Castellio was to come into conflict with Calvin, a man who had previously inspired and assisted him, over the issue of heretics. One of the best examples of this is in regards to the case of Michael Servetus, a theologian who was killed in Geneva for ‘heresy’. Castellio saw this as a murder of Servetus by Calvin, who he thought should have rebuked Servetus’s work with words and reason rather than by violent means. He saw it not as a defence of a doctrine, which was the reasoning behind the execution since aspects of Servetus’s work had involved an unorthodox look at the trinity, but an unjust killing. Castellio also believed that with guidance of the Holy Spirit, God’s word would be revealed and would help to clear up uncertainties in the Bible – the different sects of Christianity having partly been formed by disagreement about certain aspects of the Bible. However, like Calvin, Castellio has no love for people who were irreligious and who blatantly insulted the essential tenants of Christianity.
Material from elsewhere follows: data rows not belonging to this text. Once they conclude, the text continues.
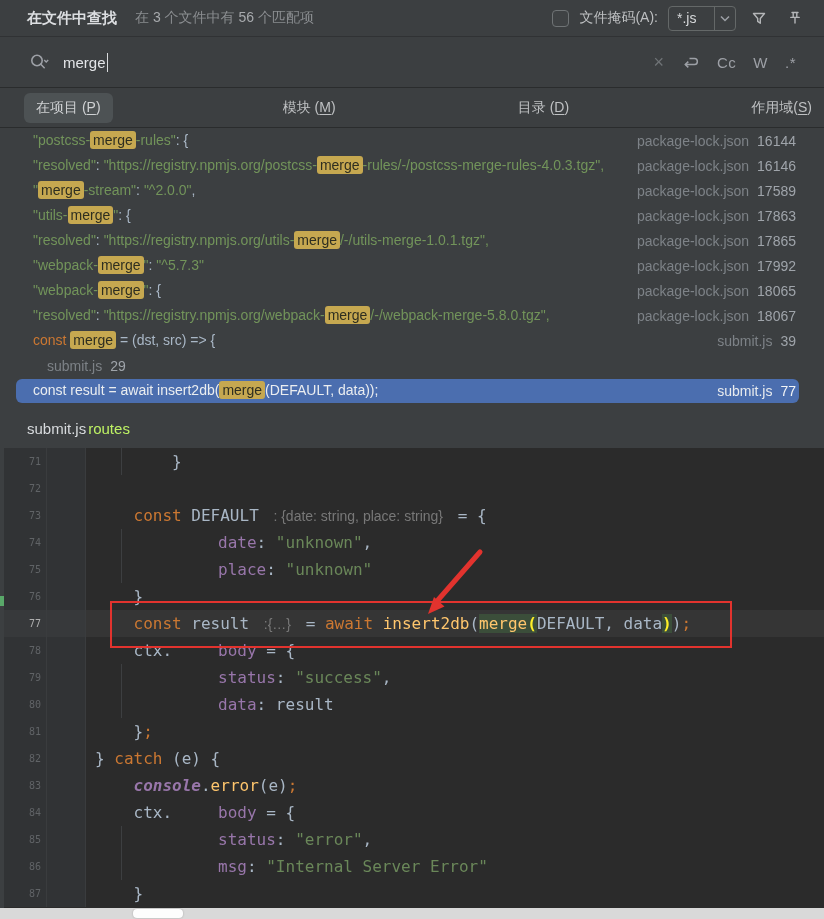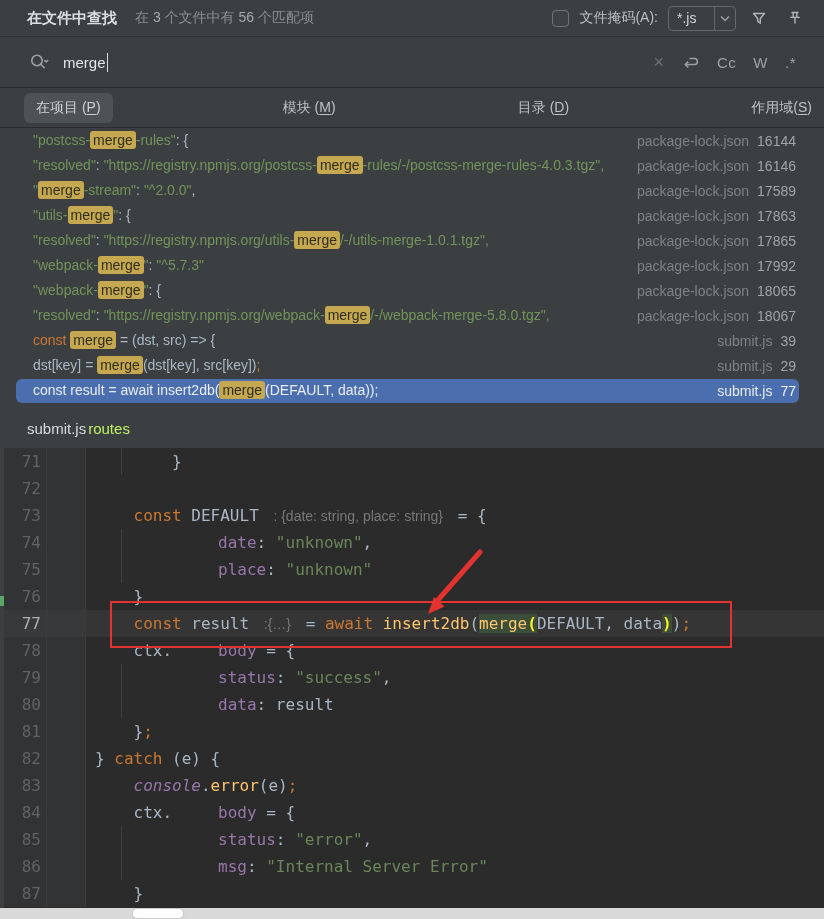--- a/index.html
+++ b/index.html
@@ -63,34 +63,34 @@
   .file-header{height:45px;flex:none;display:flex;align-items:center;
                padding:6px 0 0 27px;box-sizing:border-box;font-size:15px;}
   .fh-name{color:#D8DBDE;}
   .fh-scope{color:#bef264;margin-left:2px;}
 
   
   .editor{height:460px;flex:none;background:#2B2B2B;position:relative;overflow:hidden;
           font-family:"DejaVu Sans Mono",monospace;font-size:16px;}
   .cl{height:27px;display:flex;white-space:pre;line-height:27px;}
   .gut{flex:none;width:86px;box-sizing:border-box;text-align:right;padding-right:44px;
-       color:#606366;font-size:16px;border-right:1px solid #3A3C3E;
+       color:#606366;font-size:10px;border-right:1px solid #3A3C3E;
        background-color:#313335;background-image:linear-gradient(#3A3C3E,#3A3C3E);
        background-size:1px 100%;background-position:46px 0;background-repeat:no-repeat;}
   .code{flex:1 1 auto;min-width:0;padding-left:9px;overflow:hidden;}
   .cl.guide .code{background:linear-gradient(#3D3F41,#3D3F41) 35px 0/1px 100% no-repeat;}
   .cl.current .code{background-color:#353535;}
   .cl.current .gut{background-color:#37393B;color:#AEAEAE;}
   .t-s{color:#6A8759;}
   .t-p{color:#9876AA;margin-left:46px;}
   .t-f{color:#FFC66D;}
   .t-i{color:#787878;font-size:14px;font-family:"Liberation Sans",sans-serif;margin:0 5px;}
   .t-m{color:#FFEF28;font-weight:bold;background:#3B4E3A;}
   .t-of{color:#FFC66D;background:#3B4E3A;}
-  .t-gi{color:#9876AA;font-style:italic;font-weight:normal;}
+  .t-gi{color:#9876AA;font-style:italic;font-weight:bold;}
   .left-edge{position:absolute;left:0;top:0;bottom:0;width:4px;background:#3C3F41;z-index:1;}
   .green-tick{position:absolute;left:0;top:148px;width:4px;height:10px;background:#59A869;z-index:2;}
   .red-box{position:absolute;left:110px;top:153px;width:622px;height:47px;
            border:2.5px solid #E2332E;box-sizing:border-box;z-index:5;background:transparent;}
   .red-arrow{position:absolute;left:408px;top:94px;z-index:6;}
 
   
   .bottom{height:11px;flex:none;background:#D9D9D9;position:relative;}
   .pill{position:absolute;left:133px;top:1px;width:50px;height:9px;background:#FDFDFD;
         border-radius:4px;box-shadow:0 0 2px rgba(0,0,0,.25);}
@@ -194,21 +194,20 @@
       </div>
       <div class="rrow">
         <span class="txt"><span class="t-g">"resolved"</span><span class="t-d">: </span><span class="t-g">"https://registry.npmjs.org/webpack-</span><span class="t-hl">merge</span><span class="t-g">/-/webpack-merge-5.8.0.tgz",</span></span>
         <span class="file"><span>package-lock.json</span><span class="num">18067</span></span>
       </div>
       <div class="rrow">
         <span class="txt"><span class="t-k">const </span><span class="t-hl">merge</span><span class="t-d"> = (dst, src) =&gt; {</span></span>
         <span class="file"><span>submit.js</span><span class="num">39</span></span>
       </div>
       <div class="rrow">
-        <span class="txt"><span class="t-d">dst[key] = </span><span class="t-hl">merge</span><span class="t-d">(dst[key], src[key])</span><span class="t-k">;</span></span>
         <span class="file"><span>submit.js</span><span class="num">29</span></span>
       </div>
       <div class="rrow selected">
         <span class="txt"><span class="t-w">const result = await insert2db(</span><span class="t-hl">merge</span><span class="t-w">(DEFAULT, data));</span></span>
         <span class="file"><span>submit.js</span><span class="num">77</span></span>
       </div>
     </div>
 
   <div class="file-header">
     <span class="fh-name">submit.js</span>

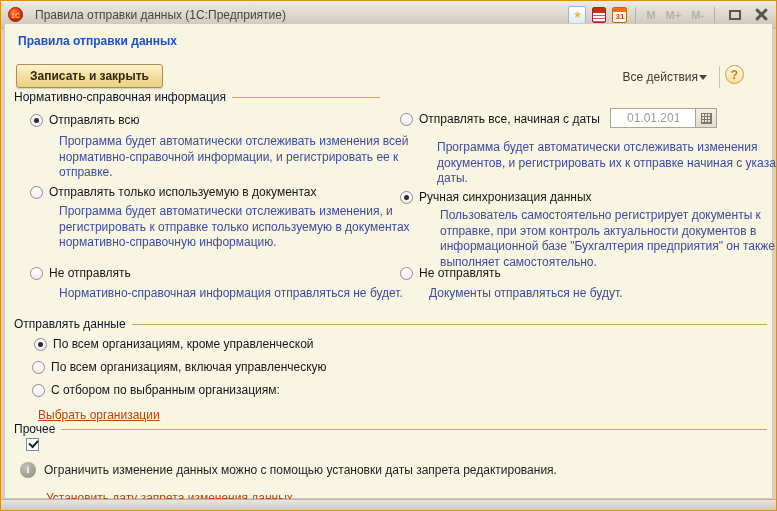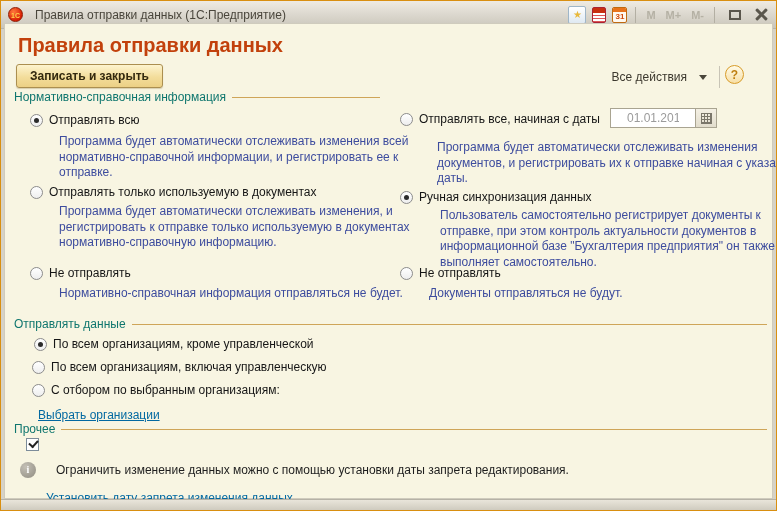--- a/index.html
+++ b/index.html
@@ -46,57 +46,57 @@
   .win-close::after  { transform:rotate(-45deg); }
   
   .content {
     position:absolute; top:22px; left:3px; right:3px; bottom:11px;
     background:#f8f5e2; border:1px solid #cfcbbd;
   }
   .statusbar {
     position:absolute; bottom:0; left:0; right:0; height:11px;
     background:linear-gradient(#e9e5da,#cfcbbf); border-top:1px solid #b6b2a6;
   }
-  .page-title { position:absolute; top:10px; left:13px; font-size:20px; font-weight:bold; color:#c2410c; }
+  .page-title { position:absolute; top:10px; left:13px; font-size:12px; font-weight:bold; color:#1d4ed8; }
   
   .btn-main {
     position:absolute; top:40px; left:11px; height:24px; padding:0 13px;
     font-family:"Liberation Sans",sans-serif;
     background:linear-gradient(#fdf4cf,#f3dd9b 55%,#ecd085);
     border:1px solid #ab8f50; border-radius:3px;
     font-size:12px; font-weight:bold; color:#33290f; cursor:pointer;
     box-shadow:0 1px 1px rgba(120,90,20,.25);
   }
-  .all-actions { position:absolute; top:46px; right:65px; font-size:12px; color:#3c382e; display:flex; align-items:center; gap:12px; cursor:pointer; }
+  .all-actions { position:absolute; top:46px; right:65px; font-size:12px; color:#3c382e; display:flex; align-items:center; gap:1px; cursor:pointer; }
   .caret-down { width:0; height:0; border-left:4px solid transparent; border-right:4px solid transparent; border-top:5px solid #4a463a; }
   .toolbar-sep { position:absolute; top:42px; right:52px; width:1px; height:22px; background:#c8c4b6; }
   .help-btn {
     position:absolute; top:41px; right:28px; width:19px; height:19px; border-radius:50%;
     border:1px solid #d79b28; background:linear-gradient(#fffbe8,#f7dfa6);
     color:#bf7f10; font-size:12px; font-weight:bold; text-align:center; line-height:18px; cursor:pointer;
   }
   
   .col { position:absolute; }
   .col-left  { left:9px;  top:66px; width:366px; height:230px; }
   .col-right { left:383px; top:66px; width:379px; height:230px; }
   .grp-senddata { left:9px; top:293px; width:753px; height:105px; position:absolute; }
   .grp-other    { left:9px; top:398px; width:753px; height:90px;  position:absolute; }
   .row { position:absolute; left:0; right:0; }
   .group-hdr { display:flex; align-items:center; }
-  .group-hdr .g-label { font-size:12px; color:#0f766e; white-space:nowrap; }
+  .group-hdr .g-label { font-size:12px; color:#0f172a; white-space:nowrap; }
   .group-hdr .g-line { flex:1; height:1px; background:#cfa558; margin-left:6px; margin-top:1px; }
   .opt { display:flex; align-items:center; gap:6px; cursor:pointer; }
   .radio {
     width:13px; height:13px; border-radius:50%; background:linear-gradient(#fff,#eee);
     border:1px solid #8c8c8c; flex:none; position:relative;
   }
   .radio.sel::after { content:""; position:absolute; left:3px; top:3px; width:5px; height:5px; border-radius:50%; background:#2b2b2b; }
   .opt-label { font-size:12px; color:#161616; }
   .desc { font-size:12px; color:#3d4c9e; line-height:15.5px;margin-left:27px; }
-  .lnk { font-size:12px; color:#0369a1; text-decoration:underline; cursor:pointer; }
+  .lnk { font-size:12px; color:#c2410c; text-decoration:underline; cursor:pointer; }
   .checkbox {
     width:13px; height:13px; border:1px solid #7d8c9a; background:#fff; flex:none; position:relative;
   }
   .checkbox.checked::after {
     content:""; position:absolute; left:2px; top:1px; width:7px; height:4px;
     border-left:2px solid #222; border-bottom:2px solid #222; transform:rotate(-48deg);
   }
   .info-icon {
     width:16px; height:16px; border-radius:50%; flex:none;
     background:radial-gradient(circle at 35% 30%, #c4c0b6, #8f8b80);
@@ -231,21 +231,21 @@
     <div class="grp-other">
       <div class="row group-hdr" style="top:0">
         <span class="g-label">Прочее</span>
         <span class="g-line"></span>
       </div>
       <div class="row opt" style="top:16px; left:12px">
         <span class="checkbox checked"></span>
       </div>
       <div class="row opt" style="top:40px; left:6px; cursor:default">
         <span class="info-icon">i</span>
-        <span class="info-text" style="margin-left:14px">Ограничить изменение данных можно с помощью установки даты запрета редактирования.</span>
+        <span class="info-text" style="margin-left:2px">Ограничить изменение данных можно с помощью установки даты запрета редактирования.</span>
       </div>
       <div class="row" style="top:66px; left:32px">
         <span class="lnk">Установить дату запрета изменения данных</span>
       </div>
     </div>
 
   </div>
 
   <div class="statusbar"></div>
 </div>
Arguably, this tolerance came from the fact that Castellio believed that in order to be a Christian, you had to believe in God and Jesus Christ in his role as the Saviour, rather than the theological constructs which was a part of both Catholicism and Protestantism.
So why should Castellio be classed as one of our unknown heroes? He was one of the first figures to call for tolerance; a call which stretched from the Catholic Church to Calvin himself. This idea was revolutionary for a time in which there was so much religious conflict and extreme ways to do with the so-called ‘heretics’ of the time. The movement of liberal Christianity and tolerance grew out of Castellio’s movement and his mode of thought, which was passed down through his associates and followers in Basel. This idea of religious freedom and tolerance would eventually be adopted by the majority of Christian churches and eventually by the Catholic Church, whose actions against heretics in Geneva originally prompted him to join the reformed religion, as part of the Second Vatican Council in 1962-5.